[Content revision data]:
++++

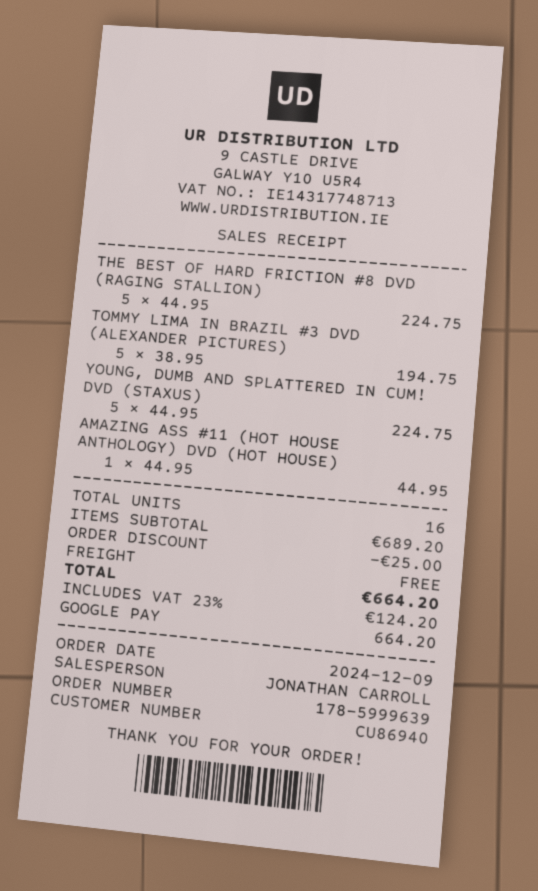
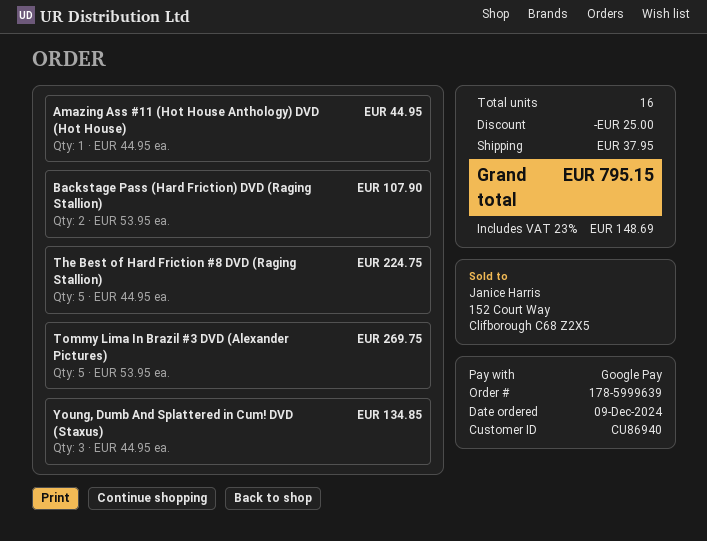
TOMMY LIMA IN BRAZIL #3 DVD (ALEXANDER PICTURES): 5 x 38.95 = 194.75 -> 5 x 53.95 = 269.75
YOUNG, DUMB AND SPLATTERED IN CUM! DVD (STAXUS): 5 x 44.95 = 224.75 -> 3 x 44.95 = 134.85
Backstage Pass (Hard Friction) DVD (Raging Stallion): none -> 2 x 53.95 = 107.90
shipping: 0.00 -> 37.95
tax: 23% = 124.20 -> 23% = 148.69
total: 664.20 -> 795.15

++++

[Your instructions]: Would you return the data above exactly as written, minus the images?

[Result of the exercise]:
TOMMY LIMA IN BRAZIL #3 DVD (ALEXANDER PICTURES): 5 x 38.95 = 194.75 -> 5 x 53.95 = 269.75
YOUNG, DUMB AND SPLATTERED IN CUM! DVD (STAXUS): 5 x 44.95 = 224.75 -> 3 x 44.95 = 134.85
Backstage Pass (Hard Friction) DVD (Raging Stallion): none -> 2 x 53.95 = 107.90
shipping: 0.00 -> 37.95
tax: 23% = 124.20 -> 23% = 148.69
total: 664.20 -> 795.15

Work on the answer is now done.